Avec Salammbô, on change de décor, on part pour l'orient antique et plus précisément pour la cité de Carthage. Comme d'habitude, ça déborde de beauté, de richesse, bref d'extravagance. Ca fait rêver mais à force, ça fait trop.
Si le titre du roman porte le nom d'une femme, il n'en est guère question... Fille d'Hamilcar et soeur du jeune Hannibal, Salammbô est dévouée à sa déesse Tanit. Très belle, évidemment, elle est pas mal candide mais remplit parfaitement son rôle d'héroïne de tragédie.

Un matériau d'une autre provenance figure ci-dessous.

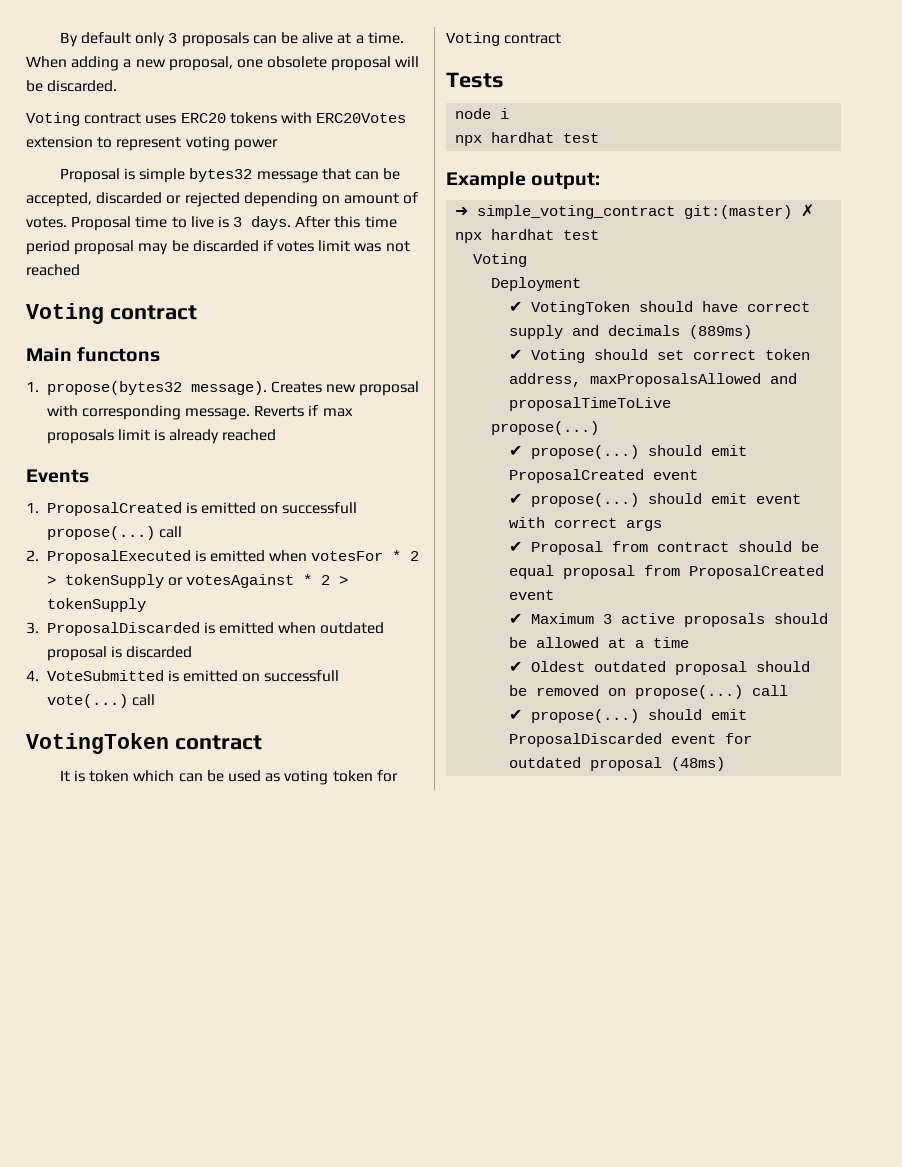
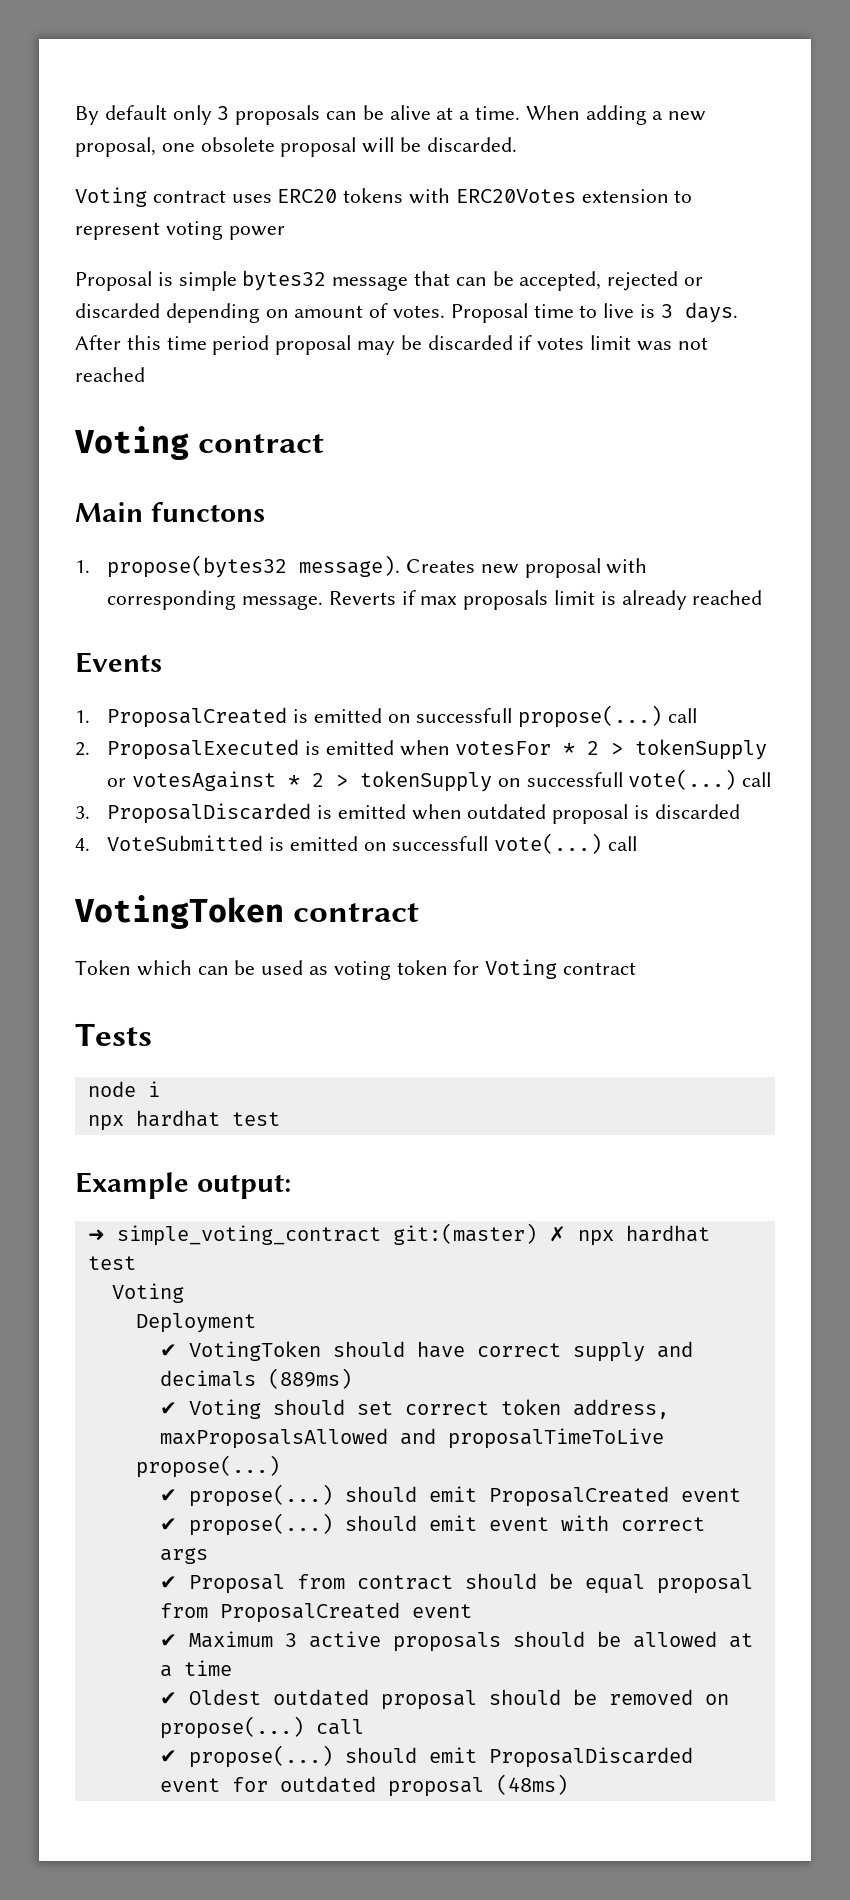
- Proposal is simple bytes32 message that can be accepted, discarded or rejected depending on amount of votes.
+ Proposal is simple bytes32 message that can be accepted, rejected or discarded depending on amount of votes.
- 2. ProposalExecuted is emitted when votesFor * 2 > tokenSupply or votesAgainst * 2 > tokenSupply
+ 2. ProposalExecuted is emitted when votesFor * 2 > tokenSupply or votesAgainst * 2 > tokenSupply on successfull vote(...) call
- It is token which can be used as voting token for Voting contract
+ Token which can be used as voting token for Voting contract

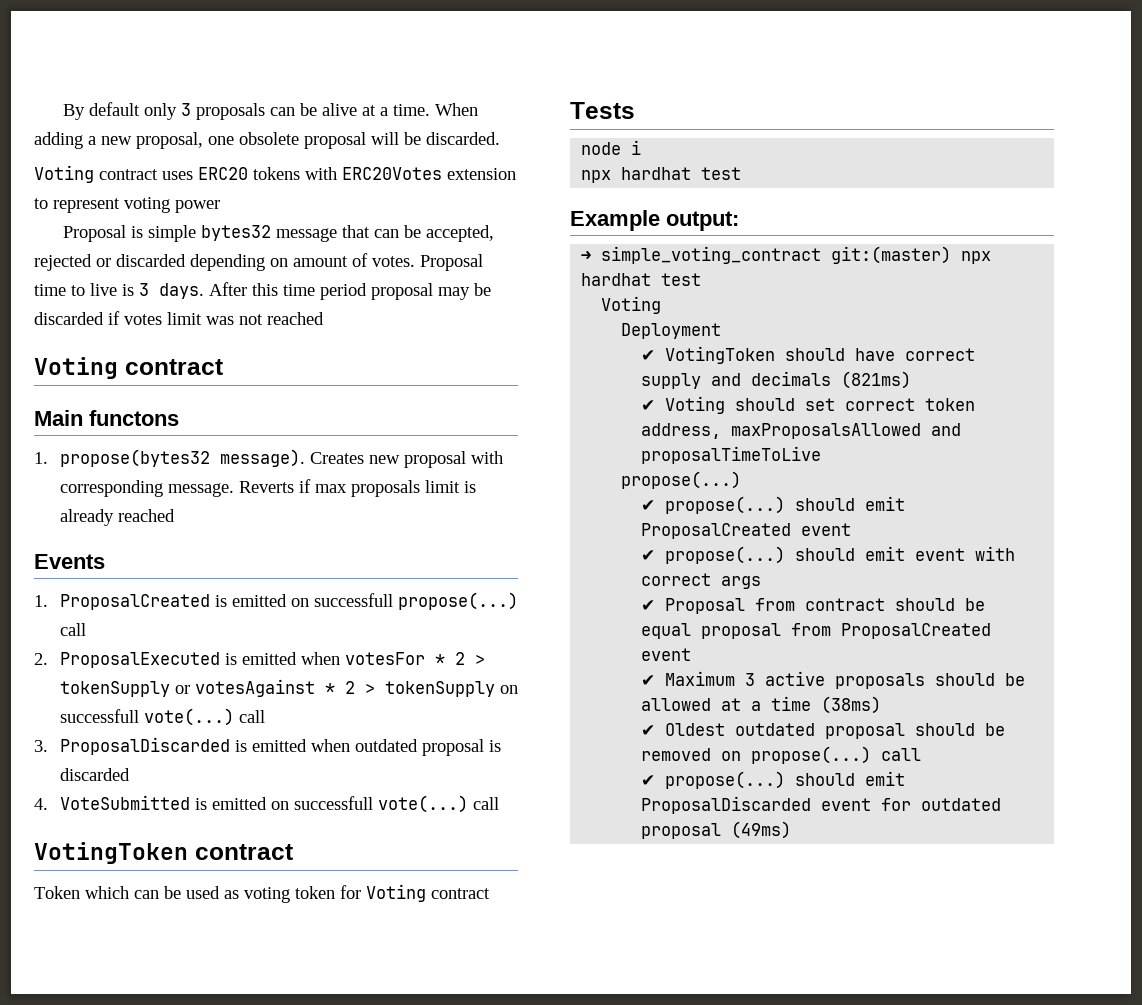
- ➜ simple_voting_contract git:(master) ✗ npx hardhat test
+ ➜ simple_voting_contract git:(master) npx hardhat test
- ✔ VotingToken should have correct supply and decimals (889ms)
+ ✔ VotingToken should have correct supply and decimals (821ms)
- ✔ Maximum 3 active proposals should be allowed at a time
+ ✔ Maximum 3 active proposals should be allowed at a time (38ms)
- ✔ propose(...) should emit ProposalDiscarded event for outdated proposal (48ms)
+ ✔ propose(...) should emit ProposalDiscarded event for outdated proposal (49ms)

Mathôs, un Barbare, tombe amoureux d'elle. Amour impossible puisque la guerre s'en mêle. D'ailleurs j'ai énormément survolé le livre parce que le récit de batailles ne m'a pas du tout intéressée. Un coup Carthage gagne, un coup ce sont les Mercenaires, et chacun y va de sa barbarie.
J'ai quand même tenu à finir le roman pour savoir comment s'achèvent les destins du couple. Sans cette curiosité, je crois que j'aurais abandonné au tiers.
Je ne peux en parler plus parce que franchement, je suis restée de marbre tout du long. Mais je peux résumer en trois mots : dédadent, atroce, ennuyeux.